The CMS on Monday released a new tool that tells the public how Medicaid agencies are performing based on the healthcare outcomes of their beneficiaries.
The scorecards will judge state Medicaid agencies on metrics including well-child visit rates, follow-ups after a mental illness hospitalization, children's preventive dental services and immunization.
"The scorecard will be used to track and display progress being made throughout and across the Medicaid and CHIP programs, so others can learn from the successes of high-performing states," CMS Administrator Seema Verma said. "By using meaningful data and fostering transparency, we will see the development of best practices that lead to positive health outcomes for our most vulnerable populations."
State rankings stem from core measures data that states voluntarily report to Medicaid and CHIP each year. But that doesn't mean the public will be able to compare states' performance directly, as they use varying reporting methods and may not use the same measures. Some states have access to different data on populations covered under fee-for-service as compared to populations covered under managed care.
Nevertheless, the CMS hopes the scorecards will draw attention to how states are performing and encourage them to report on more measures in the future. It is also possible that the CMS could one day require all states to report on a core set of measures, Verma said.
States won't be penalized for low performance on the metrics, but Verma said that could change in the future. The CMS and congressional lawmakers are discussing legislation to give the CMS additional enforcement flexibility over states with poor outcome measures, she said.
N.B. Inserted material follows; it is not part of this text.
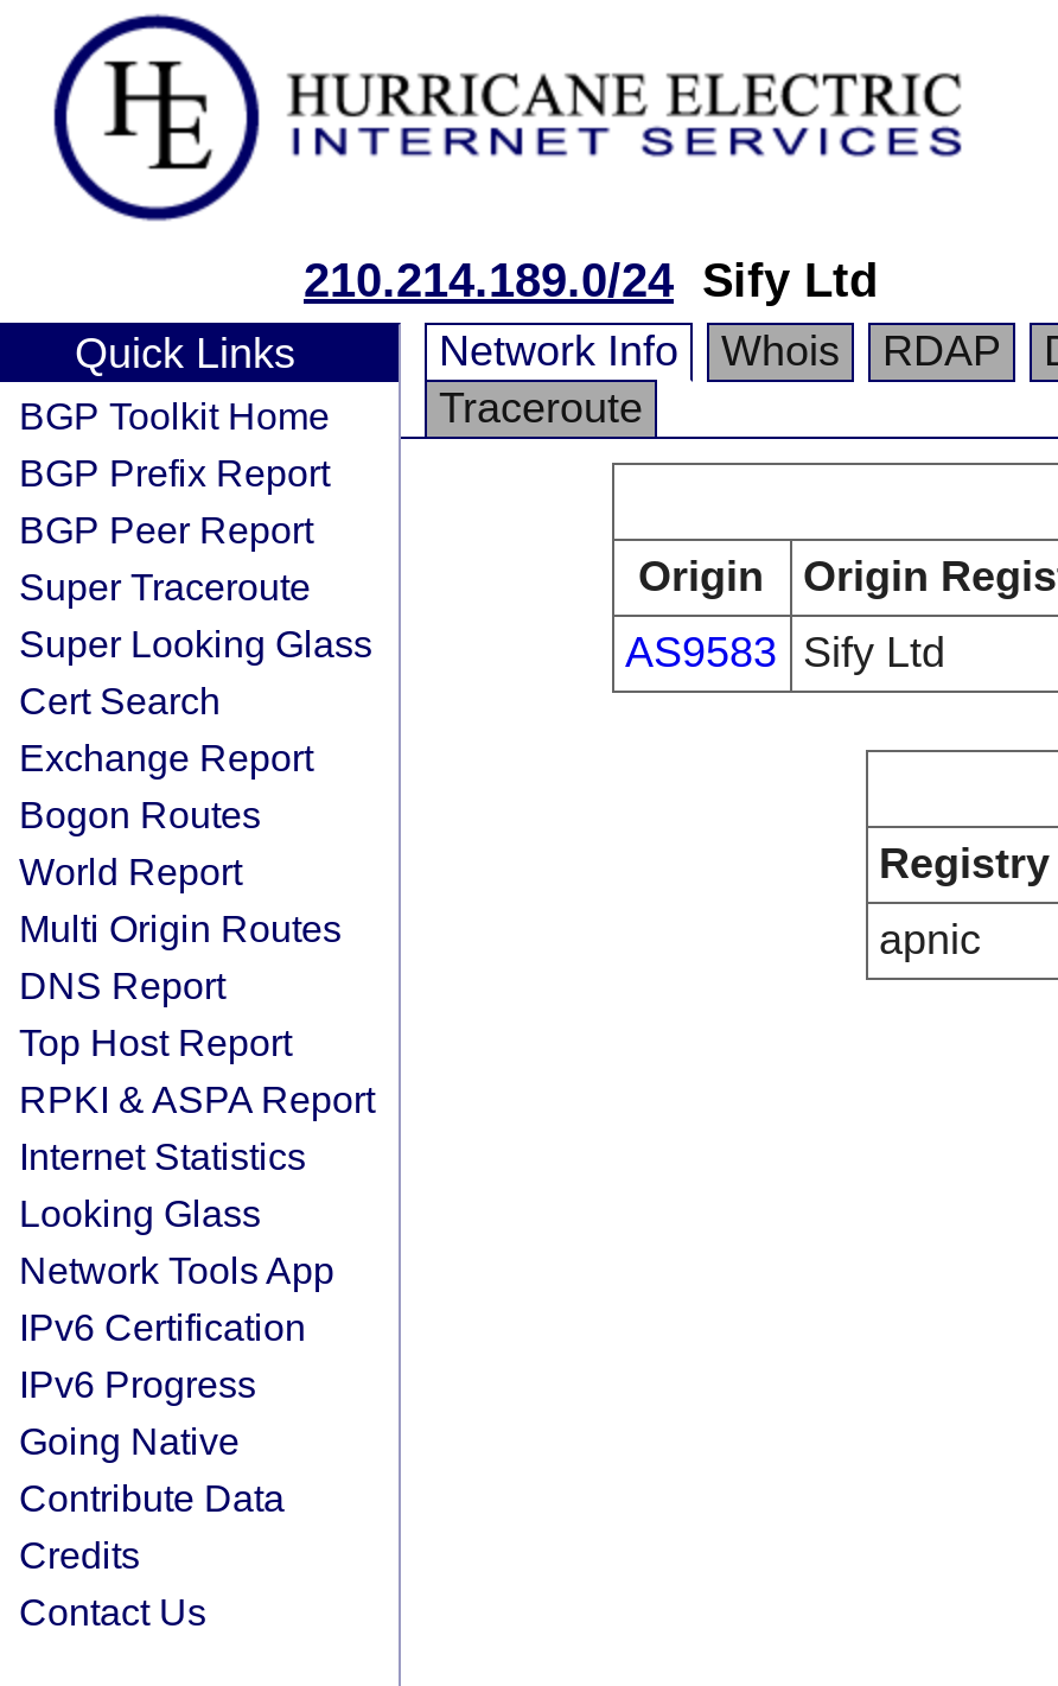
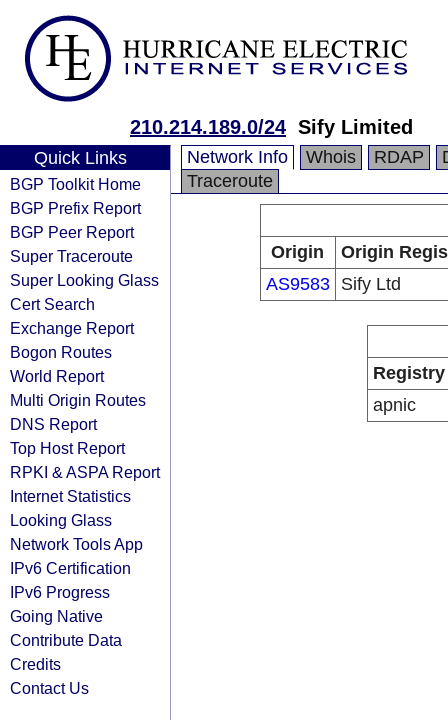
[304,254,878,306] 210.214.189.0/24 Sify Ltd -> [130,116,413,138] 210.214.189.0/24 Sify Limited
Verma did not provide details on what potential punitive actions the agency is seeking.
The agency will consider adding additional measures to the Medicaid scorecard in the future. One under consideration would track how many Medicaid enrollees are working or are in job training. States would report on the measure whether or not they have a work requirement waiver, Verma said.
But the scorecards have left some stakeholders concerned. The National Association of Medicaid Directors said the metrics may not be comparable between states because each one chooses which measures to use.
"Conclusions may be drawn when making comparisons across states with significantly different structures and care delivery approaches," the group said in a statement.
The association urged the CMS to use an accurate and comparable data set in future iterations of the scorecards, noting the underlying data have significant methodological issues, such as completeness, timeliness and data quality. Most of the data comes from 2015, the last year for which adequate data was available.
Also, in some cases, data reflect a state's beneficiaries in fee-for-service or managed care, but not necessarily beneficiaries in both delivery models. This can result in relatively healthy populations being compared with those with disabilities or complex conditions, it said.
The CMS will also score itself on the time it takes to review submitted rates for Medicaid plans, 1115 waiver applications and state plan amendments.
"I think it's pretty historic to put up processing times," Verma said. "There is a lot of criticism out there on that issue, and I think it's also important that we're holding ourselves accountable."